2.2. General Framework of Integrated Offshore Wind Power Ramp Control

Wind power ramp events can cause a significant short-term power imbalance, threatening the safe and stable operation of power systems. Therefore, it is essential to develop wind power ramp control strategies that can attenuate the influence of wind power ramps. The general offshore wind power ramp control framework consists of the following three modules: (1) offshore wind power prediction; (2) offshore wind power ramp identification; and (3) offshore wind power ramp control.

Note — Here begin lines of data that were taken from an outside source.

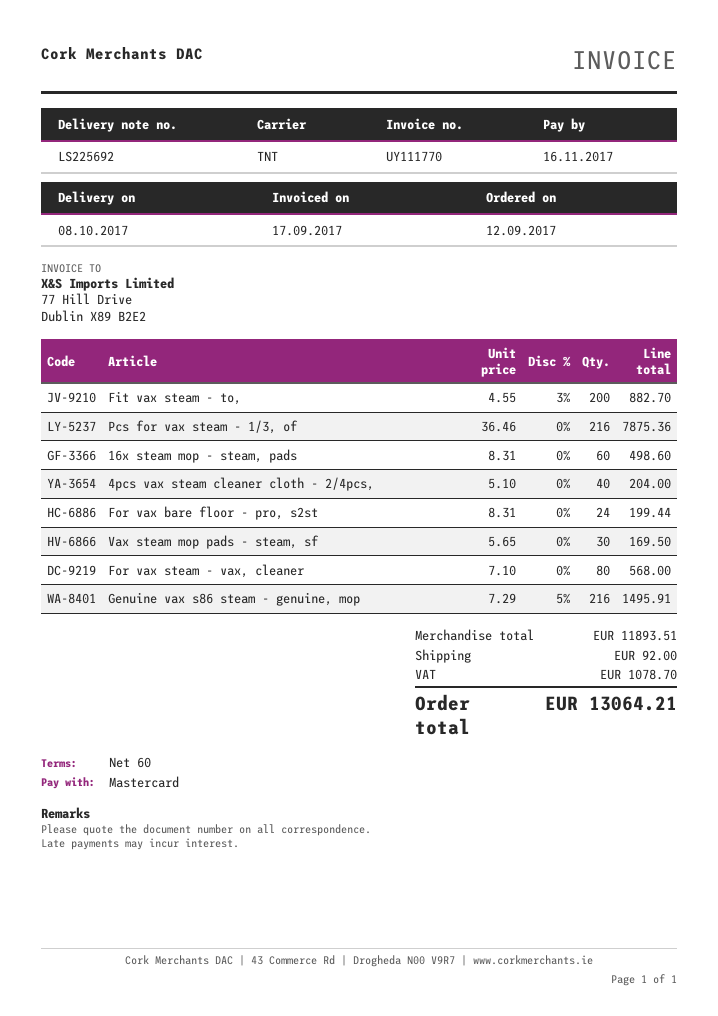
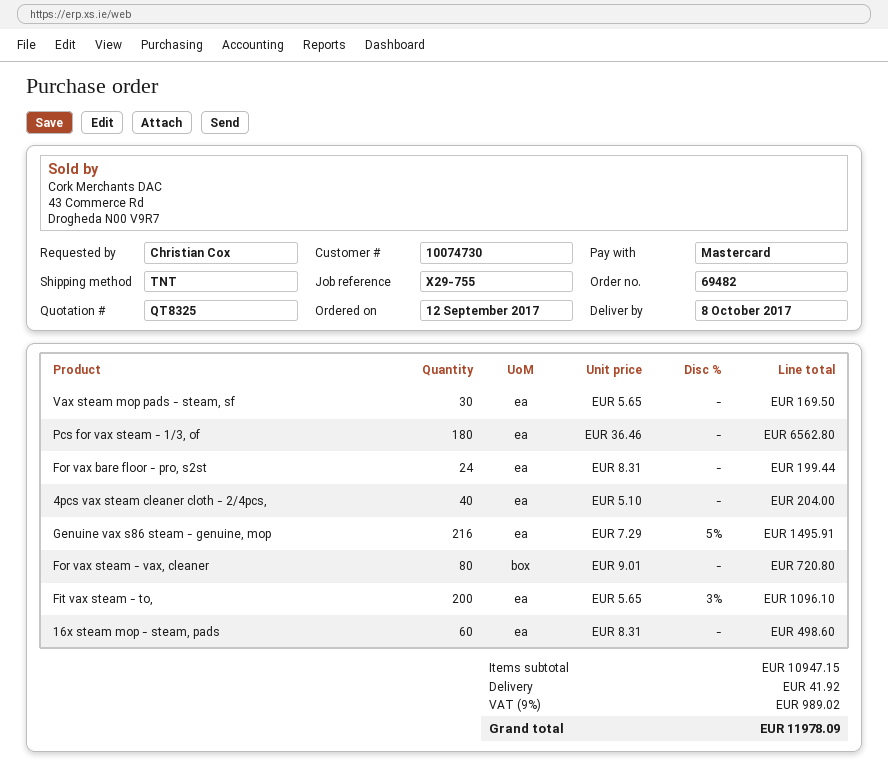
Fit vax steam - to,: 200 x 4.55 - 3% = 882.70 -> 200 x 5.65 - 3% = 1096.10
Pcs for vax steam - 1/3, of: 216 x 36.46 = 7875.36 -> 180 x 36.46 = 6562.80
For vax steam - vax, cleaner: 80 x 7.10 = 568.00 -> 80 x 9.01 = 720.80
subtotal: 11893.51 -> 10947.15
shipping: 92.00 -> 41.92
tax: 1078.70 -> 989.02
total: 13064.21 -> 11978.09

The offshore wind power prediction provides the predicted wind power information for offshore wind power ramp identification. After detecting wind power ramps, the dispatch center switches to the offshore wind power ramp control mode.

2.2.1. Offshore Wind Power Prediction

In this paper, we use a minimal gated memory network (MGMN) to achieve offshore wind power prediction. An MGMN is a simplified gated structure memory network that adopts only one set of weight matrices in the hidden layer. Compared to the commonly used long short-term memory (LSTM), an MGMN simplifies the network structure by removing output gates and bias. Meanwhile, input gates and forget gates are coupled, which reduces the training process without reducing the prediction accuracy. The detailed prediction procedures are as follows:

• Step 1: Based on the collected offshore wind farm data, perform a correlation analysis and select the explanatory variables $\begin{array}{cccc}{s}_1& s_2& \cdots & s_m\end{array}$ that are strongly related to wind power.
• Step 2: Using the explanatory variables, construct the datasets $D=\left\{d_t\right\}$, $d\left(t\right)=\left[\begin{array}{cc}S\left(t\right)& P_w\left(t\right)\end{array}\right]$, $S\left(t\right)=\left[\begin{array}{cccc}{s}_1\left(t\right)& s_2\left(t\right)& \cdots & s_m\left(t\right)\end{array}\right]$. $s_i\left(t\right)$ represents the ith explanatory variable at time t. $P_w\left(t\right)$ represents the wind power at time t. Divide D into the training dataset $D_{train}\in {\mathbb{R}}^{N_{tr}\times \left(m+1\right)}$ and the test dataset $D_{train}\in {\mathbb{R}}^{N_{te}\times \left(m+1\right)}$.
• Step 3: Input the training dataset $D_{train}\in {\mathbb{R}}^{N_{tr}\times \left(m+1\right)}$ into the MGMN to obtain the predicted wind power $P_w^f\left(t\right)$:

  $$i_t=1-\mathrm{sigmoid}\left(W_{\mathrm{x}}·S_t+W_{\mathrm{h}}·h_{t-1}+b_{\mathrm{f}}\right)$$

  (5)

  $$a_t=tanh\left(W_{\mathrm{x}}·S_t+W_{\mathrm{h}}·h_{t-1}+b_{\mathrm{a}}\right)$$

  (6)

  $$h_t=f_{\mathrm{t}}·h_{t-1}+i_t·a_t$$

  (7)

  $$P_{\mathrm{w}}^f\left(t\right)=\mathrm{sigmoid}\left(W_{\mathrm{y}}·h_t\right)$$

  (8)

  where $W_{\mathrm{x}}$, $W_{\mathrm{h}}$, and $W_{\mathrm{y}}$ represent the weight matrices of the MGMN, and $b_{\mathrm{f}}$ and $b_{\mathrm{a}}$ represent the bias vectors.
• Step 4: Compute the loss function:

  $$L\left(P_{\mathrm{w}}^f\left(t\right),P_{\mathrm{w}}\left(t\right)\right)=\sum _{t=1}^{N_{tr}}{\left(P_{\mathrm{w}}^f\left(t\right)-P_{\mathrm{w}}\left(t\right)\right)}^2$$

  (9)
  Update the weights using the gradient descent method:

  $$W_{\mathrm{x}\left(ij\right)}:=W_{\mathrm{x}\left(ij\right)}-\eta \frac{\partial L}{\partial W_{\mathrm{x}}}$$

  (10)

  $$W_{\mathrm{h}\left(ij\right)}:=W_{\mathrm{h}\left(ij\right)}-\eta \frac{\partial L}{\partial W_{\mathrm{h}}}$$

  (11)

  $$W_{\mathrm{y}\left(ij\right)}:=W_{\mathrm{y}\left(ij\right)}-\eta \frac{\partial L}{\partial W_{\mathrm{y}}}$$

  (12)
• Step 5: Repeat steps 3–4 until the stop criteria are reached. Input the test dataset $D_{\mathrm{train}}\in {\mathbb{R}}^{N_{\mathrm{te}}\times \left(m+1\right)}$ to check the performance of the MGMN-based prediction model.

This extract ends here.